The Constitutional Court on Saturday declared Conde winner of a controversial third term as president while Diallo called for resistance "by all legal means".

With 59.5% of the votes cast, Conde's support surpassed the absolute majority needed to win in the first round, judges found, throwing out challenges to the 18 October ballot from figures including Diallo.

The official count from the Ceni national election commission gave Diallo 33.5%.

But the 68-year-old insists that data his activists gathered at polling stations shows he won the vote and is the victim of fraud.

While observers from other African countries have backed the official results, France, the European Union and United States have cast doubt on them.

Even before the election, the incumbent's announcement that he would stand again triggered months of demonstrations and violence claiming dozens of lives, almost all of them civilians.

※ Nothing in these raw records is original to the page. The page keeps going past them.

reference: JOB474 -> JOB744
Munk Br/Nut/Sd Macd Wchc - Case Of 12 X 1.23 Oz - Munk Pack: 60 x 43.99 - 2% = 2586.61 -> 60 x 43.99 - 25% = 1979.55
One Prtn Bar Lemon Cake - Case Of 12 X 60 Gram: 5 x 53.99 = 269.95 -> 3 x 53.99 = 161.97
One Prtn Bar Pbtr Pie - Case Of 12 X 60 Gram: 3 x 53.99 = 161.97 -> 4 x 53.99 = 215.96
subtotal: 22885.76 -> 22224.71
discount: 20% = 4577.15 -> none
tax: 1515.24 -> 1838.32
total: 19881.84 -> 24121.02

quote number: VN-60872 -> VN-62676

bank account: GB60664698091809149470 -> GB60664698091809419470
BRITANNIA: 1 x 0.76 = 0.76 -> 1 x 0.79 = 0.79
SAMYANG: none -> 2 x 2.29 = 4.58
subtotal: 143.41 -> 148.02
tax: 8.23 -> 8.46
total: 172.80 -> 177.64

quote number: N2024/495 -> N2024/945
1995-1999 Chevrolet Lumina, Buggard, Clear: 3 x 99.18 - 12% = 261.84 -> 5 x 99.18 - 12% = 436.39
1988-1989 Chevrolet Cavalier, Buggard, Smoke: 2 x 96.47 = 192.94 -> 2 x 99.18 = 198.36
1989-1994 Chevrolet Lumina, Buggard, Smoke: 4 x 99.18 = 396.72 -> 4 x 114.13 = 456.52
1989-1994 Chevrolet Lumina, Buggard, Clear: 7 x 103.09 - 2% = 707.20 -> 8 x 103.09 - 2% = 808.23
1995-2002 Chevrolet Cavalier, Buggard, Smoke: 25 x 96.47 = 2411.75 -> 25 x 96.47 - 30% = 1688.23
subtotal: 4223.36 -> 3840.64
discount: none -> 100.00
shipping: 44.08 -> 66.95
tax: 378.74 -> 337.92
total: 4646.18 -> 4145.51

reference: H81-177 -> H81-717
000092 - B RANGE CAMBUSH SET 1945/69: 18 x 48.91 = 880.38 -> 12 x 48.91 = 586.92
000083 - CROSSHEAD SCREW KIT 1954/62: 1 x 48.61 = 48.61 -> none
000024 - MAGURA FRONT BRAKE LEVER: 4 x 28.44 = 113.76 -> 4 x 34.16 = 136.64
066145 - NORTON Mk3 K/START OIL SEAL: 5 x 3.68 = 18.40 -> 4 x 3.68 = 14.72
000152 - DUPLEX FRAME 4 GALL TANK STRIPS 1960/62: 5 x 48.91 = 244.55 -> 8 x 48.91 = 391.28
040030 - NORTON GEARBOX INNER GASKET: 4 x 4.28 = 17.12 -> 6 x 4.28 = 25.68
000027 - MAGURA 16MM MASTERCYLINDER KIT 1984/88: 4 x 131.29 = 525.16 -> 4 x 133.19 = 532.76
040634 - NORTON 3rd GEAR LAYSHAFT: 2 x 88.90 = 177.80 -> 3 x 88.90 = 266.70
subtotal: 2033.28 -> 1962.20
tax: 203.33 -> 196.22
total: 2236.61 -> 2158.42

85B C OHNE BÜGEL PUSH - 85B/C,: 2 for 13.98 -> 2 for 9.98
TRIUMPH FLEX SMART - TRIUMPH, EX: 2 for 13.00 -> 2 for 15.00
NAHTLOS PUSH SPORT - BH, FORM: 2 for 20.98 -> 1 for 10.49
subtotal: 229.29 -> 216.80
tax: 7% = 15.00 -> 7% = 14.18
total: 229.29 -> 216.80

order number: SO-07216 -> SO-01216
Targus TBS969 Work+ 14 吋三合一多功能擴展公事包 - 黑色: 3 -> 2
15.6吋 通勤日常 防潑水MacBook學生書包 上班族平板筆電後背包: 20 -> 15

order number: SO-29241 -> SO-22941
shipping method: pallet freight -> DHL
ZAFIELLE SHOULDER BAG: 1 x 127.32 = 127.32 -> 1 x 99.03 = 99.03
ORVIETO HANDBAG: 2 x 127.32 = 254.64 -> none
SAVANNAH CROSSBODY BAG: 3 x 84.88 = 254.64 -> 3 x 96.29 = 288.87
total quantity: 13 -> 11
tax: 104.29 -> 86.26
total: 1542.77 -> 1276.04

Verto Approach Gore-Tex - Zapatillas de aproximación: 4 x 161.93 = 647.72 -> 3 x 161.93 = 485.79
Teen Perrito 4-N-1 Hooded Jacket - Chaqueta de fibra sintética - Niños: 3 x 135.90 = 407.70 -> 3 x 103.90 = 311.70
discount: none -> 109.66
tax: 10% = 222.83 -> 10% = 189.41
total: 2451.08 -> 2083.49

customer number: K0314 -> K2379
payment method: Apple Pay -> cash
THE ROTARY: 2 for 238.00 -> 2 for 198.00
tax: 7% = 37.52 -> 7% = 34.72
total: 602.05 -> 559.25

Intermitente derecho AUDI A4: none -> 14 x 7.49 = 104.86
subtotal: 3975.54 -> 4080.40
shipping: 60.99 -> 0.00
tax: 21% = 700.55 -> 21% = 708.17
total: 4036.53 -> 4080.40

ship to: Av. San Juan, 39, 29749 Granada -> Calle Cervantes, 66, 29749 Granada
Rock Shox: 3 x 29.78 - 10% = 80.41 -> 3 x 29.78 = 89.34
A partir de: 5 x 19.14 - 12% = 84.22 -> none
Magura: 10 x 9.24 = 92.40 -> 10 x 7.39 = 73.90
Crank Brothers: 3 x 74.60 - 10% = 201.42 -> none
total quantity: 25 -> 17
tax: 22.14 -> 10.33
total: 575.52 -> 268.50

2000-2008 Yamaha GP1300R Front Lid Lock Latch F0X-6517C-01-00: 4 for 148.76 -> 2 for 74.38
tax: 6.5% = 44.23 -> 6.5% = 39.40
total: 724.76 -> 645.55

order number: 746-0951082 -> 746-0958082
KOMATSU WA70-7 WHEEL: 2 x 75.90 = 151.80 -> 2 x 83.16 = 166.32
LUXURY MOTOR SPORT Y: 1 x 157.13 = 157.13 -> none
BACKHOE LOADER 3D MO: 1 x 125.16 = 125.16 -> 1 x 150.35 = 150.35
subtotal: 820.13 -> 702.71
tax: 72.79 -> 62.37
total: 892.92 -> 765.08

There is no way for Conde's opponents to appeal the constitutional court decision, leaving the path clear for the president to begin a new six-year term - with the option for a second under a new constitution introduced in March.

A former opposition leader who suffered imprisonment and was even sentenced to death, Conde became Guinea's first democratically-elected leader in 2010 and won re-election in 2015, but he has been accused of drifting into authoritarianism.

Diallo, a former prime minister, has unsuccessfully challenged Conde in each election the president has contested.